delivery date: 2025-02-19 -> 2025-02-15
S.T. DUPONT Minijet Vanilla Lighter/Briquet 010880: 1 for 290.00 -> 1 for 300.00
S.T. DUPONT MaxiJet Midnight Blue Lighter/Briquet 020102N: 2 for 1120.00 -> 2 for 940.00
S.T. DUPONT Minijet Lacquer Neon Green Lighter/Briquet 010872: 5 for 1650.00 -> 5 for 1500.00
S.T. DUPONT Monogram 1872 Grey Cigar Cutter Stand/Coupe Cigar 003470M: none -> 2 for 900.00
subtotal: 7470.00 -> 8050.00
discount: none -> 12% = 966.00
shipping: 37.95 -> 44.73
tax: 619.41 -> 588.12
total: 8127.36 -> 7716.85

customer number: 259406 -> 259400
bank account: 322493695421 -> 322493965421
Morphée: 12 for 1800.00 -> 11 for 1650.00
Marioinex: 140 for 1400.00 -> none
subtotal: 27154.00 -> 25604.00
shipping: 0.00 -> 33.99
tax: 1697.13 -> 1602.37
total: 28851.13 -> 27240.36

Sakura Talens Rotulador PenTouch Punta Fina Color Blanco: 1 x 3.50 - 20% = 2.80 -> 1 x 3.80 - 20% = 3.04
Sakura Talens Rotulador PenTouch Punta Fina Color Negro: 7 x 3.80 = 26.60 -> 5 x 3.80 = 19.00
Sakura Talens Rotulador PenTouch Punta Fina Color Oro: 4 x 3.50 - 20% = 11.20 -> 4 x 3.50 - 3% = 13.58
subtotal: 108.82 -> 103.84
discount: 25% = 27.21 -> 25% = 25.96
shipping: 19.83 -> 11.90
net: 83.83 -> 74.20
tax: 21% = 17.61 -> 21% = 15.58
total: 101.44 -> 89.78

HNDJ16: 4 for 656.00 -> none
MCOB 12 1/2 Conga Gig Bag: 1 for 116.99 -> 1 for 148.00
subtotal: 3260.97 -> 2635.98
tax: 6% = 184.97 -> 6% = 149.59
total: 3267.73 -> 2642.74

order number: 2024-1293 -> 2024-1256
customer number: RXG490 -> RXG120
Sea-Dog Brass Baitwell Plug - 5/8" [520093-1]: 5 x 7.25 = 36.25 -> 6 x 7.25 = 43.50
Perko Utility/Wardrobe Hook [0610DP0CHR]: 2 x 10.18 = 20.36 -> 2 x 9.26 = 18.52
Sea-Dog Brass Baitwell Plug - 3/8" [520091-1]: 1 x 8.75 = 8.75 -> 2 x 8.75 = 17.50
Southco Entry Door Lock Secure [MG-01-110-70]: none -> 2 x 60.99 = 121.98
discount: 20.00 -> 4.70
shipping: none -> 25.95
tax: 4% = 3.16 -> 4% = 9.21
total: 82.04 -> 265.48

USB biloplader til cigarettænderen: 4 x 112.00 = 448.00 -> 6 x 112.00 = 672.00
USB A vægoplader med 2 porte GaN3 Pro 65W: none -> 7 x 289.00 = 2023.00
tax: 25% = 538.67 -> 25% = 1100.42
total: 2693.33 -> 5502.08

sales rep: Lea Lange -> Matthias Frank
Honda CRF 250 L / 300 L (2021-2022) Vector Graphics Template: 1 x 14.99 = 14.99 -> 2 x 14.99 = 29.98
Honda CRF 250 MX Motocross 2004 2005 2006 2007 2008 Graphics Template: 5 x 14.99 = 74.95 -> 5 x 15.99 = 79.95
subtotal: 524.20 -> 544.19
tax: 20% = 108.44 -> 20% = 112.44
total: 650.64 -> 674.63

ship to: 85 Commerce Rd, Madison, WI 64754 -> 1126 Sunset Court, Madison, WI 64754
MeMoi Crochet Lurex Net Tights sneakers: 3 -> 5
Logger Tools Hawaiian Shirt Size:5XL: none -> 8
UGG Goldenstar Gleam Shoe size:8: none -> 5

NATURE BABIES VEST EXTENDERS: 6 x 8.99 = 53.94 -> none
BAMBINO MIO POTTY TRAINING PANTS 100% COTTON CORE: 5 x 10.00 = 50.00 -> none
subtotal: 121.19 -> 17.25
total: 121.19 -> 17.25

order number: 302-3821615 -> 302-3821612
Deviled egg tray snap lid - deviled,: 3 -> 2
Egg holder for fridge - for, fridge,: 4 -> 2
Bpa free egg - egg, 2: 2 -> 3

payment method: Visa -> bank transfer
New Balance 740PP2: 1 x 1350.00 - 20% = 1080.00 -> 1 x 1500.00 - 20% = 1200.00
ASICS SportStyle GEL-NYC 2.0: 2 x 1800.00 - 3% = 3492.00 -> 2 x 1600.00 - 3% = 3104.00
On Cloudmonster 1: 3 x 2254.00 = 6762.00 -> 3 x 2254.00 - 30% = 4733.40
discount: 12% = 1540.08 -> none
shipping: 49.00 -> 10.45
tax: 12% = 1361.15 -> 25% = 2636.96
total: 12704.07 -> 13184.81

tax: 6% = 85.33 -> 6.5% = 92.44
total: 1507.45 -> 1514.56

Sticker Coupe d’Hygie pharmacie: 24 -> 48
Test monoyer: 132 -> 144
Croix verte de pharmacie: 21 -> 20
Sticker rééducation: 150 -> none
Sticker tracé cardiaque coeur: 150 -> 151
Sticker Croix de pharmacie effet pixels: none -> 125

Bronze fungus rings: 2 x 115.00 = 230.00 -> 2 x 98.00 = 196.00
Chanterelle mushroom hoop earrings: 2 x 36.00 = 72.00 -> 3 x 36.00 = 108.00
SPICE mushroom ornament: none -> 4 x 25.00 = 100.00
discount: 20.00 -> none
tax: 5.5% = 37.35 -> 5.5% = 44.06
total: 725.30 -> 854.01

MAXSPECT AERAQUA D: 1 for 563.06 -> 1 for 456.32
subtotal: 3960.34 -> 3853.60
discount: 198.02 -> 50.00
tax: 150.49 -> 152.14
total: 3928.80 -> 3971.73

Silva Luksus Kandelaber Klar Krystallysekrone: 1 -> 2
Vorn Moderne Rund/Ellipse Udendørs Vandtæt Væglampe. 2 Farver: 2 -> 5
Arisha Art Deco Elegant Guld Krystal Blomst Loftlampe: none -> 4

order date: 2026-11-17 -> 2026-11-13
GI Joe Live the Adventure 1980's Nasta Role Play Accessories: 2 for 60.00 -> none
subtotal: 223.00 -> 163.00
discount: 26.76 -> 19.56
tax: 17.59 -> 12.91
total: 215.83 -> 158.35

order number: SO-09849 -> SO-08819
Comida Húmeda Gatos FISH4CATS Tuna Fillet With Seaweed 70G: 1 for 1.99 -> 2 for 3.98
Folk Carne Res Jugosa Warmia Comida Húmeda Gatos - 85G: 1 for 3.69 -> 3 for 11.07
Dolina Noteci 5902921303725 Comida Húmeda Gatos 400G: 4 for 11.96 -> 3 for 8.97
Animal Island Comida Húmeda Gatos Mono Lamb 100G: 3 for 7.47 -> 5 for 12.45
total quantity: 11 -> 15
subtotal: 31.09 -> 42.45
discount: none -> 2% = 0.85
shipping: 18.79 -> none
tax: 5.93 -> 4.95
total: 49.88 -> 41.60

→ Work to complete
Each line from the top of the material above, through the one that contains "shipping: 0.00 -> 33.99", should be restated word for word.

→ Response box
delivery date: 2025-02-19 -> 2025-02-15
S.T. DUPONT Minijet Vanilla Lighter/Briquet 010880: 1 for 290.00 -> 1 for 300.00
S.T. DUPONT MaxiJet Midnight Blue Lighter/Briquet 020102N: 2 for 1120.00 -> 2 for 940.00
S.T. DUPONT Minijet Lacquer Neon Green Lighter/Briquet 010872: 5 for 1650.00 -> 5 for 1500.00
S.T. DUPONT Monogram 1872 Grey Cigar Cutter Stand/Coupe Cigar 003470M: none -> 2 for 900.00
subtotal: 7470.00 -> 8050.00
discount: none -> 12% = 966.00
shipping: 37.95 -> 44.73
tax: 619.41 -> 588.12
total: 8127.36 -> 7716.85

customer number: 259406 -> 259400
bank account: 322493695421 -> 322493965421
Morphée: 12 for 1800.00 -> 11 for 1650.00
Marioinex: 140 for 1400.00 -> none
subtotal: 27154.00 -> 25604.00
shipping: 0.00 -> 33.99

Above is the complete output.